Lors de la conférence de presse, Marie Massart et Manu Reynaud ont représenté les Écologistes pour Montpellier, aux côtés de Eddine Ariztegui pour le Parti animaliste et Radia Tikouk pour Génération Écologie, incarnant un pôle écologiste uni, responsable et pleinement engagé dans cette dynamique collective. Comme l’a rappelé Marie Massart, partout en France — à Paris, Lyon, Marseille, Rennes, Nantes, mais aussi plus près de nous à Béziers, Narbonne ou Nîmes — la gauche et les écologistes font le choix du travail commun plutôt que de la division.

À Montpellier, ce rassemblement n’est pas un slogan : c’est une expérience vécue. Depuis 2020, nous gouvernons, nous sommes aux responsabilités ensemble dans un contexte difficile — crise sanitaire, inflation, tensions sociales — et le bilan est là. Végétalisation massive, politiques alimentaires, économies d’énergie, choc des mobilités avec le tram et le vélo, lutte contre les discriminations, tarification éco-sociale de l’eau, mutuelle communale : malgré les obstacles, des avancées concrètes ont vu le jour, visibles dans le quotidien des habitant·es.

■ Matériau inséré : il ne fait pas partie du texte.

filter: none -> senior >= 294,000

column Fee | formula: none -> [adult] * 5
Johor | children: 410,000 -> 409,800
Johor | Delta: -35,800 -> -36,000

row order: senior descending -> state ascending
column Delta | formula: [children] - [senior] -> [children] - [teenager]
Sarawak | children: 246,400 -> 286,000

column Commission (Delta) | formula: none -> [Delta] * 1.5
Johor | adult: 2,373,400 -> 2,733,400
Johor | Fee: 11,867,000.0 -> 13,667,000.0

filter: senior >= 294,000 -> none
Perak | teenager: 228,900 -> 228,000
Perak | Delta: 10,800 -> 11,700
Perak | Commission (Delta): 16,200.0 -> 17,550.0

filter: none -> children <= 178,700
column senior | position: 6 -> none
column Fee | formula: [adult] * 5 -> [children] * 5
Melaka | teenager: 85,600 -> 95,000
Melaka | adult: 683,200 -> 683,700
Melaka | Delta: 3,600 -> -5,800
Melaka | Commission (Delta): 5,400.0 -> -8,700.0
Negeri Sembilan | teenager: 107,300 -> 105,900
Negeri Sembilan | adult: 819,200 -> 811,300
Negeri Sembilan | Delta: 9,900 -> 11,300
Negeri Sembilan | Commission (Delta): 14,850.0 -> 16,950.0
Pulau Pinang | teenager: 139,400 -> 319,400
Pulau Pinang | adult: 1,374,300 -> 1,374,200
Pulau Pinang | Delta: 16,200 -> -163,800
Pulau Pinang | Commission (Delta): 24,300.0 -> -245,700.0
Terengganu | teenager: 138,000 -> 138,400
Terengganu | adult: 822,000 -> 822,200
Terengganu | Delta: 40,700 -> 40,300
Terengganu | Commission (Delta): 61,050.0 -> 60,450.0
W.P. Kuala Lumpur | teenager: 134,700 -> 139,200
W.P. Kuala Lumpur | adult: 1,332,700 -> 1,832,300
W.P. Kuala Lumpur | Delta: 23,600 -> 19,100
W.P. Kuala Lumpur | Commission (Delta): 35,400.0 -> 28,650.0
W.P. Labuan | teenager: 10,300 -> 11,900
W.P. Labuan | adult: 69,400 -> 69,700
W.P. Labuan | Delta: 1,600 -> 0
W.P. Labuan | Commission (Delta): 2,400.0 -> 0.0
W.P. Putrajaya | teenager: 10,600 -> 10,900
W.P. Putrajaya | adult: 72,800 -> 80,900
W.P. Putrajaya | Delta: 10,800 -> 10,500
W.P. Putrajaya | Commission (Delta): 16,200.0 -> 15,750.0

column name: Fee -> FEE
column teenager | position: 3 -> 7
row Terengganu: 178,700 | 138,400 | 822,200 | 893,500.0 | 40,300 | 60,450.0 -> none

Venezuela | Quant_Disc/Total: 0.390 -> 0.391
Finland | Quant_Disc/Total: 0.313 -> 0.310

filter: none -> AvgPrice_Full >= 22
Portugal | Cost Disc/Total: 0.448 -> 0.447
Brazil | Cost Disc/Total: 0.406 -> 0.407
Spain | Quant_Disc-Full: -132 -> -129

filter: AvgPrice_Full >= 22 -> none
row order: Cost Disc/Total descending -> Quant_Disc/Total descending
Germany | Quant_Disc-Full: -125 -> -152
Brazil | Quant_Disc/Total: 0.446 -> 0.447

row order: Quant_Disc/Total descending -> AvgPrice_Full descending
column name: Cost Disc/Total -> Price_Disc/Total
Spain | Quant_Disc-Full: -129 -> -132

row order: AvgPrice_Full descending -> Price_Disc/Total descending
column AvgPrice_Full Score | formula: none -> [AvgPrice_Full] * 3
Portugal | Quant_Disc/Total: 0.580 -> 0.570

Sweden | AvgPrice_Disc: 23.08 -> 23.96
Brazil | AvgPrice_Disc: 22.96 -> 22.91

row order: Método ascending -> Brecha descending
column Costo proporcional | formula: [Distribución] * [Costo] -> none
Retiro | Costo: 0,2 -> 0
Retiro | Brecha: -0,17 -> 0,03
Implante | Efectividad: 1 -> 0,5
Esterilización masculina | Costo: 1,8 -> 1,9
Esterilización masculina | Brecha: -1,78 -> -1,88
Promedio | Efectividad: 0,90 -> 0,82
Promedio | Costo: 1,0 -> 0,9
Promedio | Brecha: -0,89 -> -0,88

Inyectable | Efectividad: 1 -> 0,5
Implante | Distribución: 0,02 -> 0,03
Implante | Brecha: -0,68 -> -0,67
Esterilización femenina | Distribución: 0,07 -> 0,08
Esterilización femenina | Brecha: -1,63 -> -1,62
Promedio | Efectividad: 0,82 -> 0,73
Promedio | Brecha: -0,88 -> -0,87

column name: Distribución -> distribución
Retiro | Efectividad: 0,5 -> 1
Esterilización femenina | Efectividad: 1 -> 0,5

Aujourd’hui, les montpellierain-nes que nous rencontrons sur le terrain attendent de la cohérence, de la continuité et de la responsabilité. Ils et elles voient ce qui a été fait, perçoivent les convergences et ne comprennent pas les divisions artificielles. C’est pourquoi nous affirmons clairement notre volonté : poursuivre et amplifier la transformation écologique et sociale de Montpellier, dans un cadre collectif, avec l’ensemble des forces de gauche et écologistes rassemblées, fièrement, pour les années à venir.